At the time of going to press, US army snipers were positioned at the top of the great spiral minaret of the 9th century al-Mutawakkil mosque in Samarra. Armed with 50 calibre rifles and working in 24-hour two-man shifts, the soldiers watch over this turbulent city in the Sunni triangle north of Baghdad, which continues to be a hotbed of resistance against the Coalition.
The 172-foot-high minaret, known as the Malwiya (spiral in Arabic), has a commanding view of the surrounding area, and the US army says that positioning snipers at its summit has drastically reduced the number of roadside bombs targeting military vehicles. Nevertheless, their presence has raised concerns for the safety of one of the most important buildings in the history of Islamic architecture, of such significance for Iraqis that it is depicted on the new 250 dinar banknote.
Last October, 5,000 US and Iraqi government troops stormed the city of Samarra in a massive show of force. US military sources say that the distinctive minaret was wrested from the control of insurgents who were using it to mount attacks against US troops. The Art Newspaper was unable to confirm this independently. It is a crucial point because it is an important basis for the legal occupation of an historical monument. The presence of US soldiers on the minaret appears to have drawn the fire of insurgents. On 2 January, the Washington Post reported that the minaret was being shot at regularly, and published a photograph showing a large impact crater in the western side of the building, made by a rocket propelled grenade or mortar. On 25 January, Reuters spoke with some of the soldiers of the
1st Battalion 26th Infantry Regiment posted on the minaret. “We get shot at all the time”, said Sgt Steve Langelier, while his commander, Capt William Rockefeller, in charge of the nine-man sniper team, said he had not received any complaints about using the minaret as a snipers’ nest. “You only have to wonder why the Iraqis shoot at their own minaret”, he said. The same article reported that “the external staircase that spirals around the brick building is littered with sniper shells”.

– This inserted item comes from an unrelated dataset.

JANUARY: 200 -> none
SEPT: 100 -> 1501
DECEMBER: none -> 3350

The mosque complex was built in 849-852 by the Abbasid caliph al-Mutawakkil, who is said to have ridden up the spiral staircase of the minaret on a white Egyptian donkey. Samarra, founded in 1834-35 when the caliph al-Mu’tasim moved his capital from Baghdad, was a huge cosmopolitan city and for a long time the mosque was said to be the largest in the world. Professor Alastair Northedge of the Sorbonne in Paris, an expert on the archaeology of Samarra, told The Art Newspaper that at its height, the city had 42 palaces, four congregational mosques, four racecourses and 13 polo grounds, but went into decline when the caliphate moved back to Baghdad in 892.
According to Article 4 of the 1954 Hague Convention on the Protection of Cultural Property in the Event of Armed Conflict, “High Contracting Parties undertake to respect cultural property situated within their own territory...refraining from any use of the property and its immediate surroundings...for purposes which are likely to expose it to destruction or damage in the event of armed conflict”. This obligation may be waived in cases of “imperative military necessity”.

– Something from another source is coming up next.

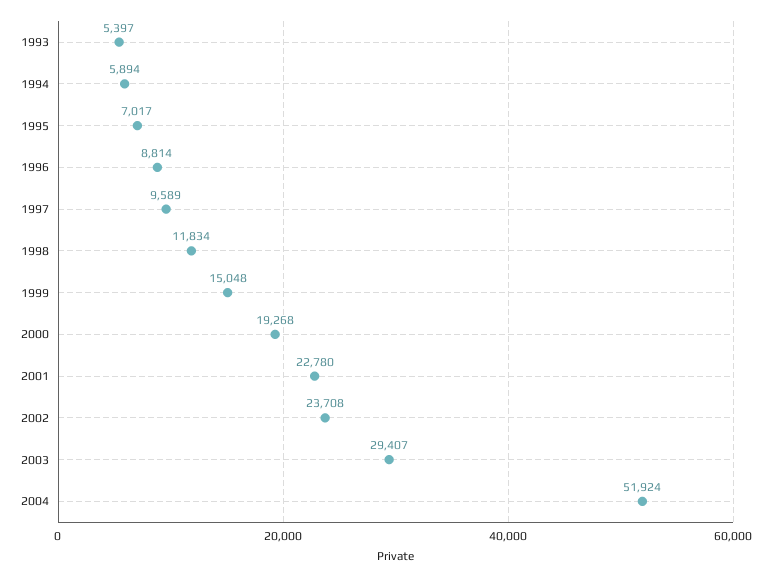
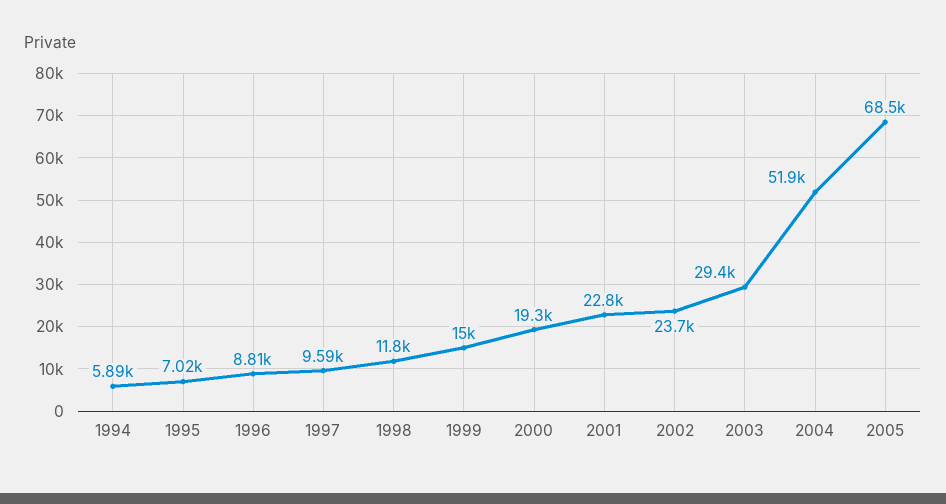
1993: 5397 -> none
2005: none -> 68500

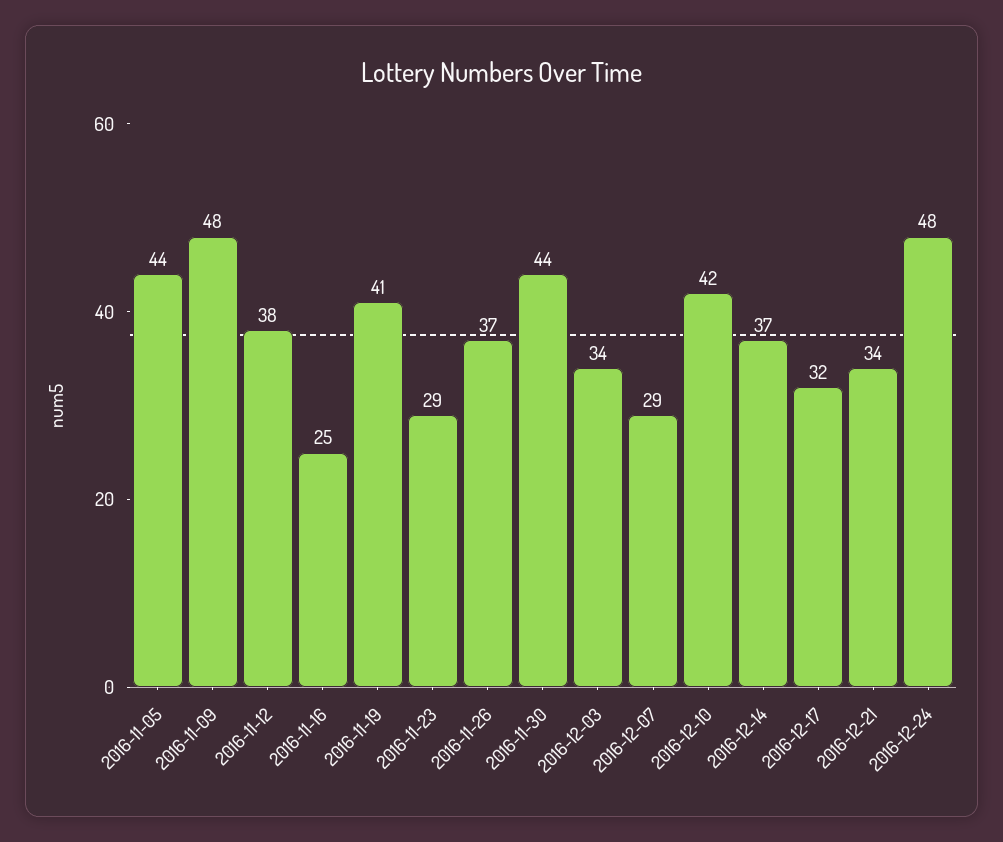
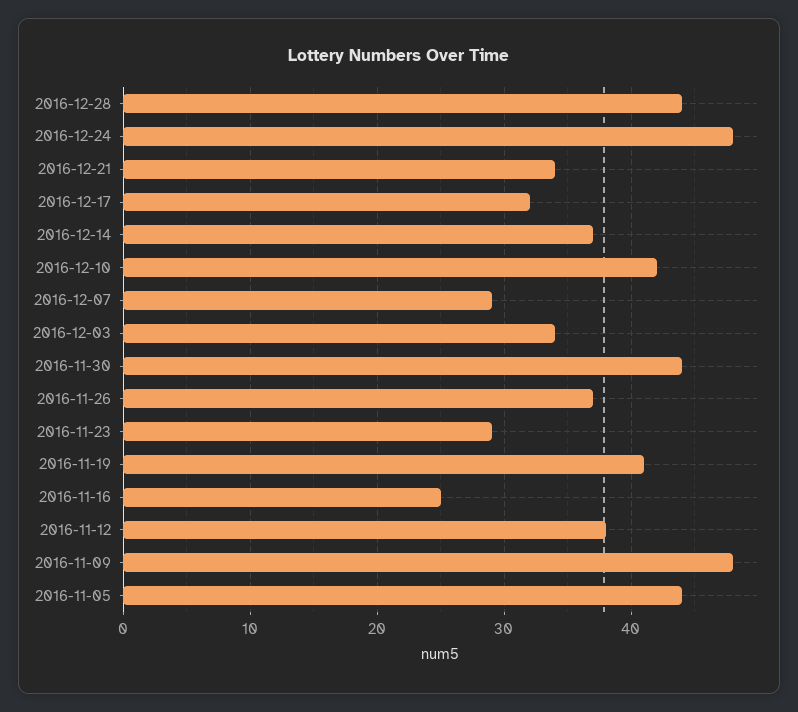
2016-12-28: none -> 44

The law is reiterated in Article 53 of the 1977 Protocol Additional to the 1949 Geneva Convention. Although the US signed and ratified the original Convention, it has ratified neither the Additional Protocols nor the Hague Convention, but has a stated intention to abide by their principles. According to Islamic cultural heritage expert András Riedlmayer of Harvard University, “imperative military necessity” is not a perfect alibi in cases when cultural sites are damaged as a result of military action, being subject to the test of “proportionality”. Cases brought before the UN's International Criminal Tribunal for the former Yugoslavia have included charges of destruction of cultural and religious heritage unjustified by military necessity, resulting in two recent convictions of Yugoslav officers involved in the bombardment of Dubrovnik (see p.1).
In response to questions by The Art Newspaper, US military spokesman Major Richard Goldenberg said: “Our coalition and Iraqi security forces take every possible measure to avoid risk to historic or cultural sites such as this. Under the law of land warfare, what would otherwise be a protected site may lose its protected status if enemy forces use the site to attack coalition forces. Unfortunately, insurgents who would violate the peace and security in this area have previously used the location to deliver violence upon Iraqi civilians, security forces and the soldiers of our task force.”

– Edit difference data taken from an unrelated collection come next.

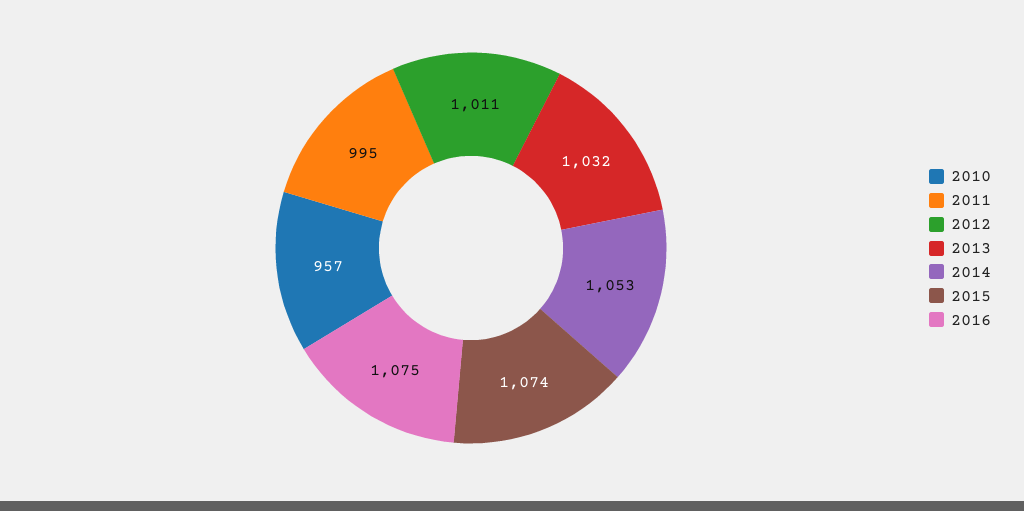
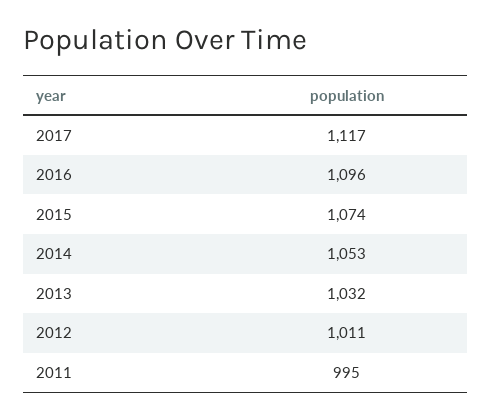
2010: 957 -> none
2016: 1075 -> 1096
2017: none -> 1117

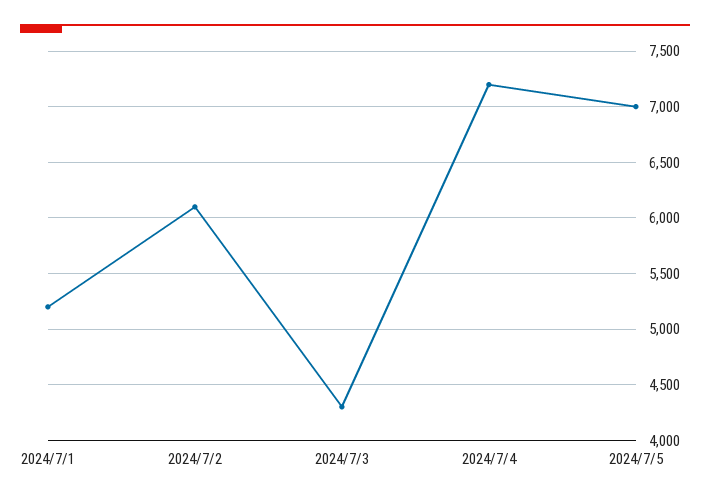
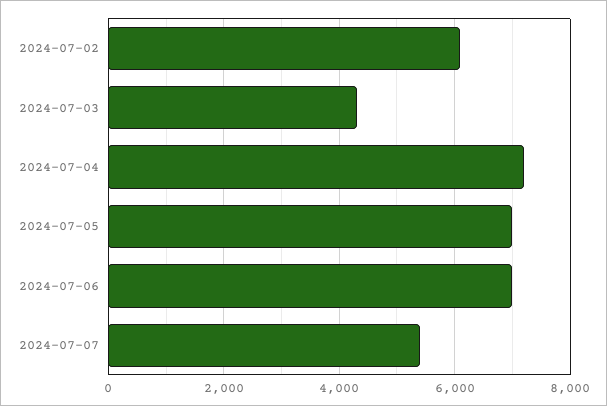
2024/7/1: 5200 -> none
2024-07-06: none -> 7000
2024-07-07: none -> 5400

Major Goldenberg would not confirm if the minaret was still in use as a sniper post, but asked whether it might be possible to establish alternative positions away from such an important building, stated that “the value of safeguarding innocent Iraqis and our Iraqi security force partners, when considered in total, must take precedence”. He added that: “Using locations for observation has not, to date, invited response and in fact often provides a positive and securing influence whenever employed.” If press reports are correct, however, the US presence on the minaret is more than simply “observational”.